- **What the task asks**:
Work through the entries below and report how many lines include "Bool". The number alone is the answer.

- **Recorded information**:

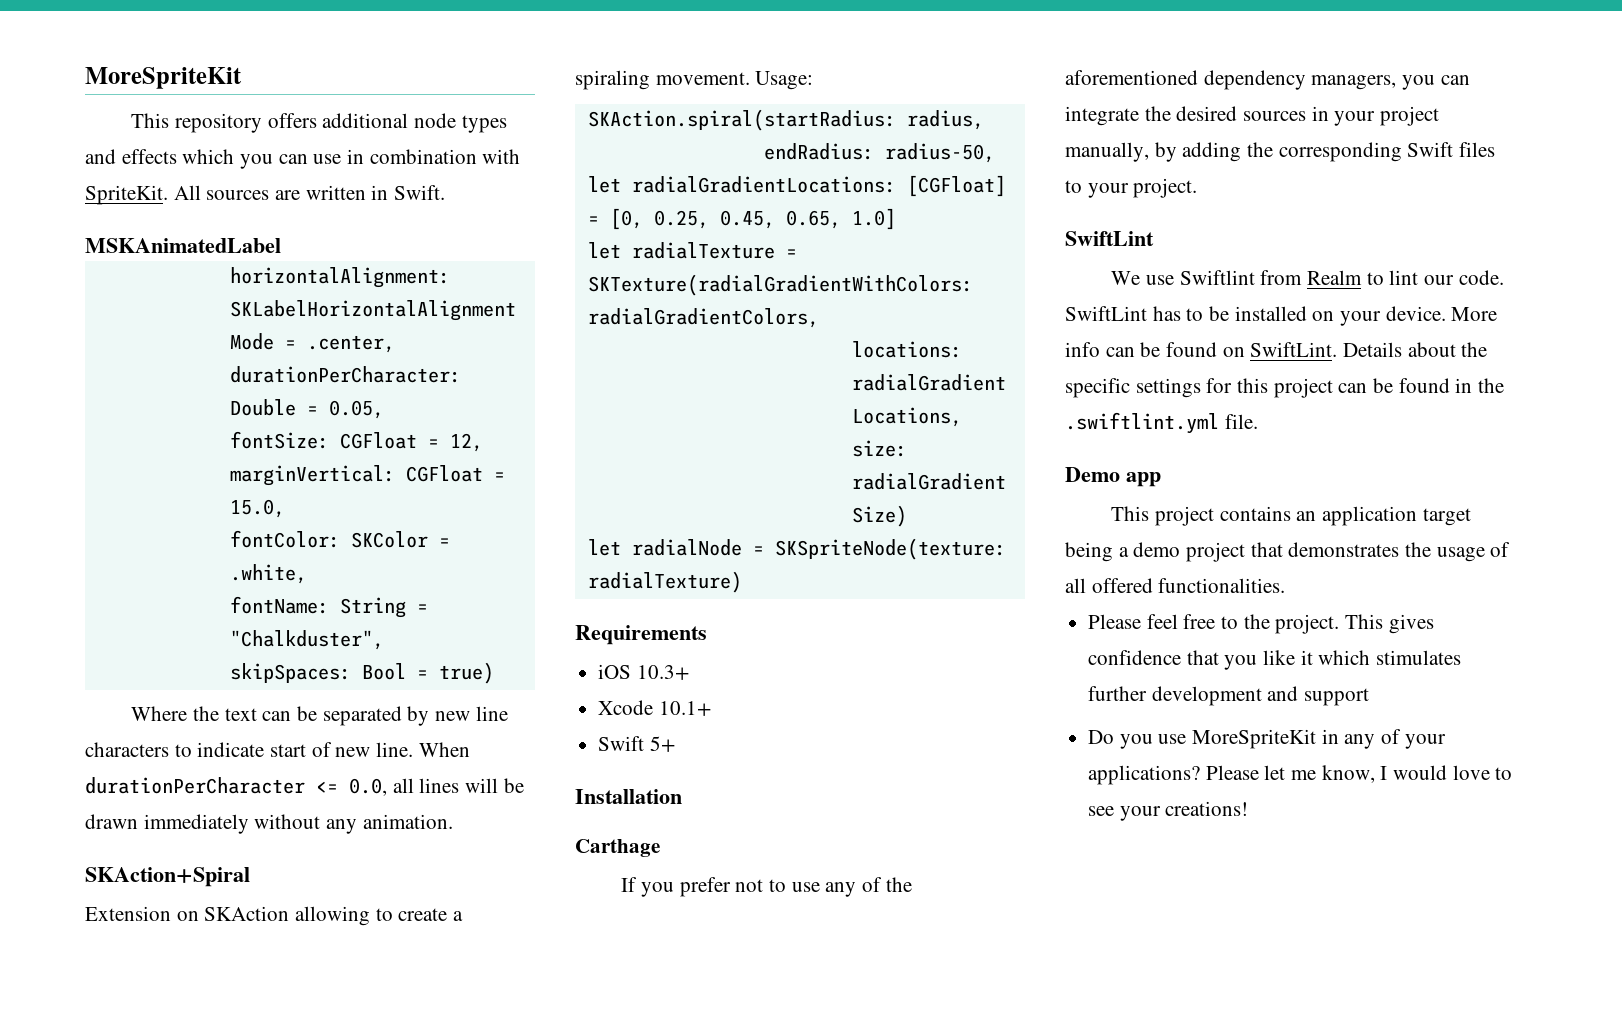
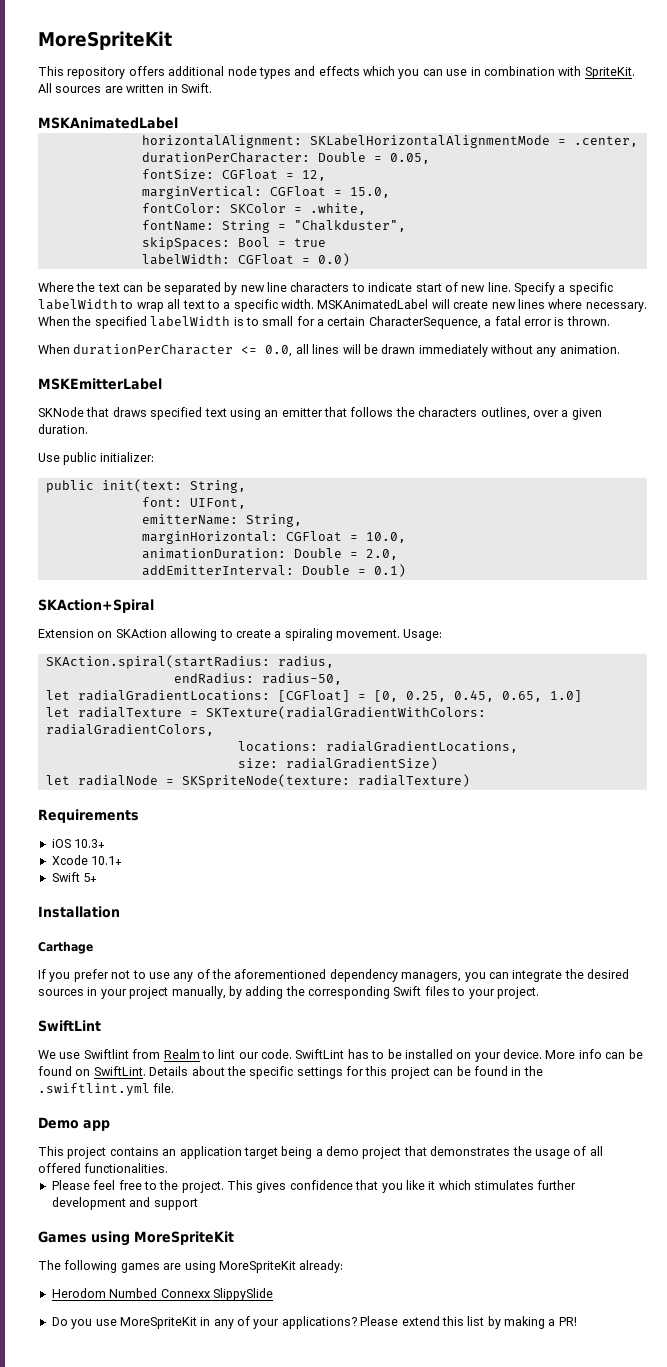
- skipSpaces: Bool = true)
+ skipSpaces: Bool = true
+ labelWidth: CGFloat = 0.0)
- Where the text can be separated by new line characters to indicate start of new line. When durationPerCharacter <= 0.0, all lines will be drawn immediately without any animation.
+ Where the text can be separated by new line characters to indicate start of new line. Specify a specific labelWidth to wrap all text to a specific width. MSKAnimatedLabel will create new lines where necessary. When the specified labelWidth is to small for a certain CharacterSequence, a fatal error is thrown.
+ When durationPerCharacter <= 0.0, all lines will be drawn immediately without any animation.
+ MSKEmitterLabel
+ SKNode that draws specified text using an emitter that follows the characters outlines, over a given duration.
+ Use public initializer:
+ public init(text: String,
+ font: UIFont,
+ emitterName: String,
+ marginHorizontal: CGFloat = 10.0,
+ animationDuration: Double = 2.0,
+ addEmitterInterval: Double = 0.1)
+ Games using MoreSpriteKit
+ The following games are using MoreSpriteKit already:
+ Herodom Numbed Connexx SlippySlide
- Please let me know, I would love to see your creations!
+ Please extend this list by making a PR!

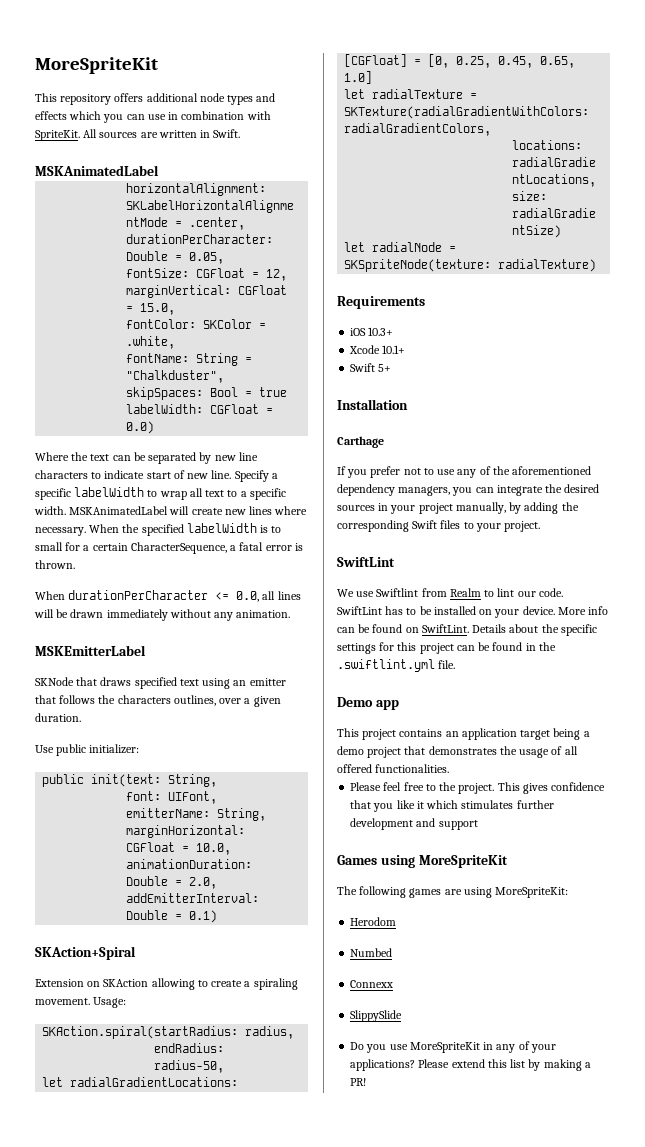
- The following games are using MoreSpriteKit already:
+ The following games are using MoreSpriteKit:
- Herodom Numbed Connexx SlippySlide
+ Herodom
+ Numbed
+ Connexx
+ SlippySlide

- **Solved exercise**:
2